Долго всматривался я в этот кипящий ведьмин котел, видимые границы которого были обозначены огнем из стволов английских пулеметов. Несметные пчелиные рои этих пуль, изливавшихся на нас, были неслышны для уха. Было ясно, что наша атака, подготовленная таким мощным получасовым шквальным огнем, была разбита в самом начале. Дважды с коротким промежутком чудовищный грохот поглощал все это буйство. Рвались снаряды самого крупного калибра, земля лавиной летела в воздух и, крутясь и перемешиваясь, с адским грохотом низвергалась обратно.

Я обернулся направо на громкий призыв кричащего Элерта. Он поднял левую руку, махнул, чтобы следовали за ним, и прыгнул вперед. Я с трудом поднялся и побежал за ним. Мои ноги жгло как огнем, но колющая боль ушла.

Едва я проделал двадцать шагов и стал выбираться из очередной воронки, как меня ослепил холодный свет шрапнели, разорвавшейся в десяти шагах на высоте трех метров над землей. Я ощутил два тупых удара – в грудь и плечо. Я выпустил винтовку из рук, опрокинулся головой назад и покатился обратно в воронку. Как в тумане донесся до меня голос пробегавшего мимо Элерта: «Этот готов!»
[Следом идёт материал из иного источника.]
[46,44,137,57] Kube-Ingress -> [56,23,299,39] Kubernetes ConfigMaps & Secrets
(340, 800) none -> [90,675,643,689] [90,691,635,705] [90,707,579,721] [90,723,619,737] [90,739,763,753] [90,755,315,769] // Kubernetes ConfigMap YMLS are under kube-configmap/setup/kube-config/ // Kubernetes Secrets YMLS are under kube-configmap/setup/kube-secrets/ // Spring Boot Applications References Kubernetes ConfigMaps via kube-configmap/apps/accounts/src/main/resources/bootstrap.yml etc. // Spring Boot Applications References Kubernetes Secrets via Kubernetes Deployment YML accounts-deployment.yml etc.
Он не дожил до следующего дня. Атака не удалась, и при отступлении он был убит вместе со всеми сопровождавшими его людьми. Пуля, прострелив затылок, унесла жизнь этого храброго офицера.
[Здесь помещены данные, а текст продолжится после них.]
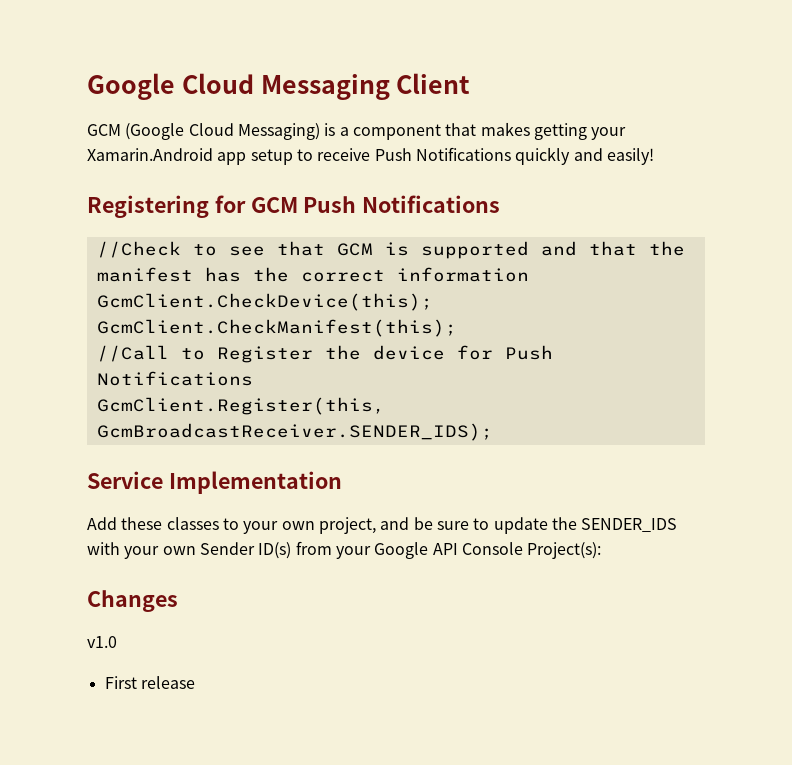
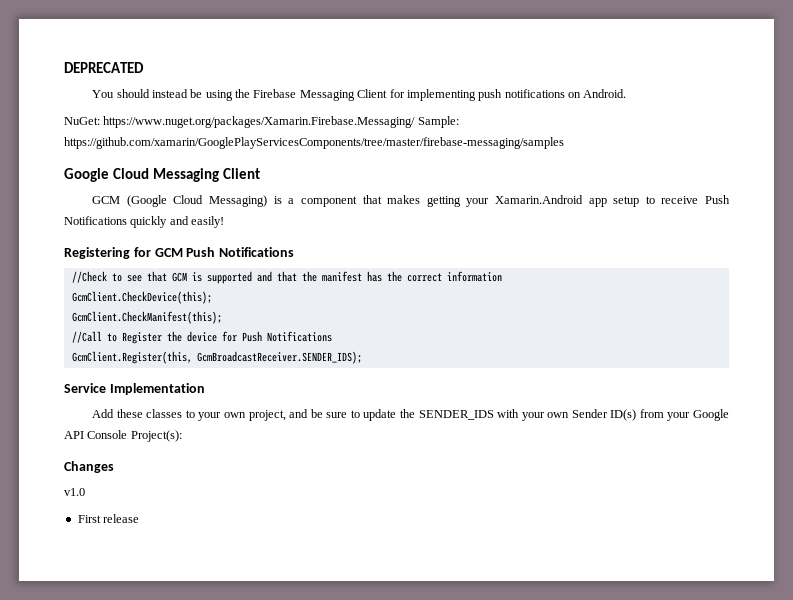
(87, 86) none -> [64,62,144,73] [92,89,627,101] [64,116,459,128] [64,137,564,149] DEPRECATED // You should instead be using the Firebase Messaging Client for implementing push notifications on Android. // NuGet: https://www.nuget.org/packages/Xamarin.Firebase.Messaging/ Sample: https://github.com/xamarin/GooglePlayServicesComponents/tree/master/firebase-messaging/samples //

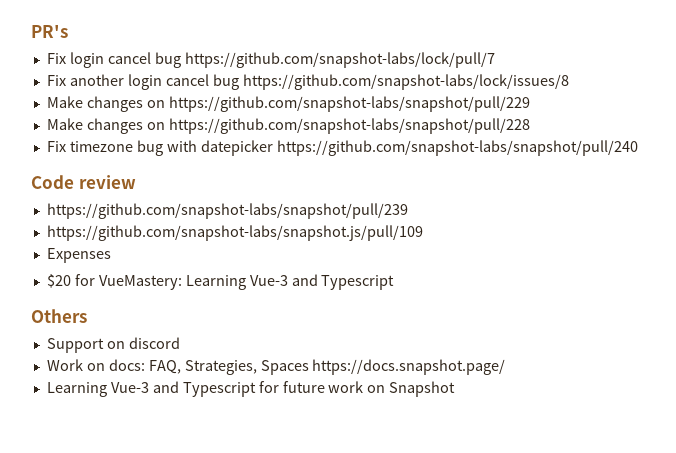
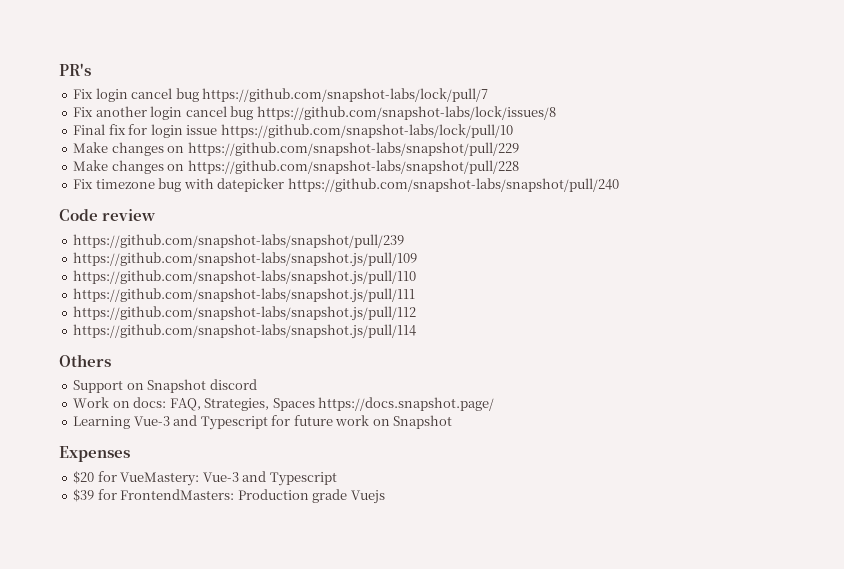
(569, 82) none -> [73,124,513,138] // Final fix for login issue https://github.com/snapshot-labs/lock/pull/10
[46,248,111,263] [46,274,395,290] Expenses // $20 for VueMastery: Learning Vue-3 and Typescript -> [73,270,417,285] [73,288,416,303] [73,306,417,321] [73,324,417,339] https://github.com/snapshot-labs/snapshot.js/pull/110 // https://github.com/snapshot-labs/snapshot.js/pull/111 // https://github.com/snapshot-labs/snapshot.js/pull/112 // https://github.com/snapshot-labs/snapshot.js/pull/114
(125, 345) none -> [147,379,207,393] Snapshot
(456, 389) none -> [59,446,130,462] [73,471,337,486] [73,489,385,504] // Expenses // $20 for VueMastery: Vue-3 and Typescript // $39 for FrontendMasters: Production grade Vuejs

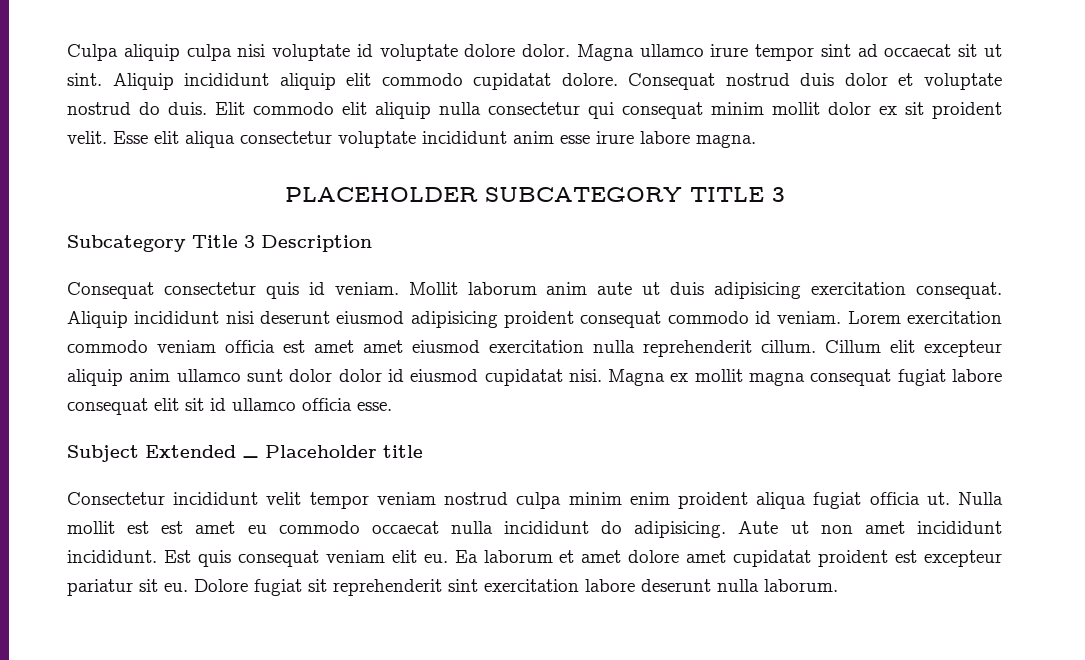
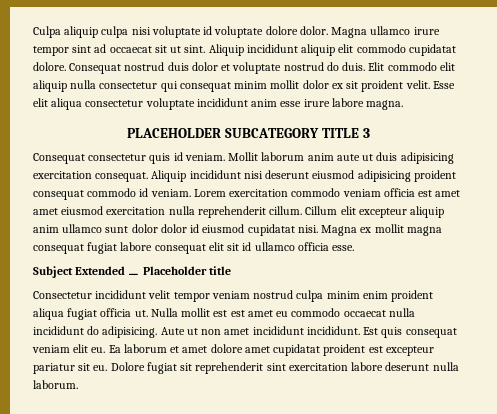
[67,235,372,252] // Subcategory Title 3 Description -> (370, 133) none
Когда я очнулся от долгого обморока, стало тише. Я пытался подняться. Так как я лежал вниз головой, то чувствовал острую боль в плече, при малейшем движении она усиливалась. Дыхание было прерывистым, легкие не могли набрать достаточно воздуха. «Задело рикошетом легкие и плечо», – подумал я, припоминая, как получил два тупых безболезненных удара. Я отбросил штурмовое снаряжение и портупею, а также, в состоянии полнейшего безразличия, и противогаз. Каску я не снял, фляжку подвесил к крючку сбоку на мундире.

Мне удалось выбраться из воронки. Но через пять шагов, с трудом проделанных, я очутился в соседней воронке. Целый час пытался я выбраться из нее, так как поле снова начало содрогаться под ураганным огнем. Но и эта попытка не удалась. Я потерял наполненную драгоценной водой фляжку и впал в совершенное забытье, из которого меня, спустя какое-то время, пробудило ощущение жгучей жажды.

Тихо пошел дождь. Мне удалось собрать своей каской немного грязной воды. Я утратил всякое представление о направлении и не понимал, где проходила линия фронта. Воронки, одна больше другой, следовали друг за другом, и с их дна ничего нельзя было увидеть, кроме глиняных стенок и серого неба. Разразилась гроза, удары грома заглушал вновь начавшийся ураганный огонь. Я вжался в стенку воронки. Комья глины били меня по плечу, тяжелые осколки проносились над головой. Постепенно я утратил чувство времени: я не знал, утро сейчас или вечер.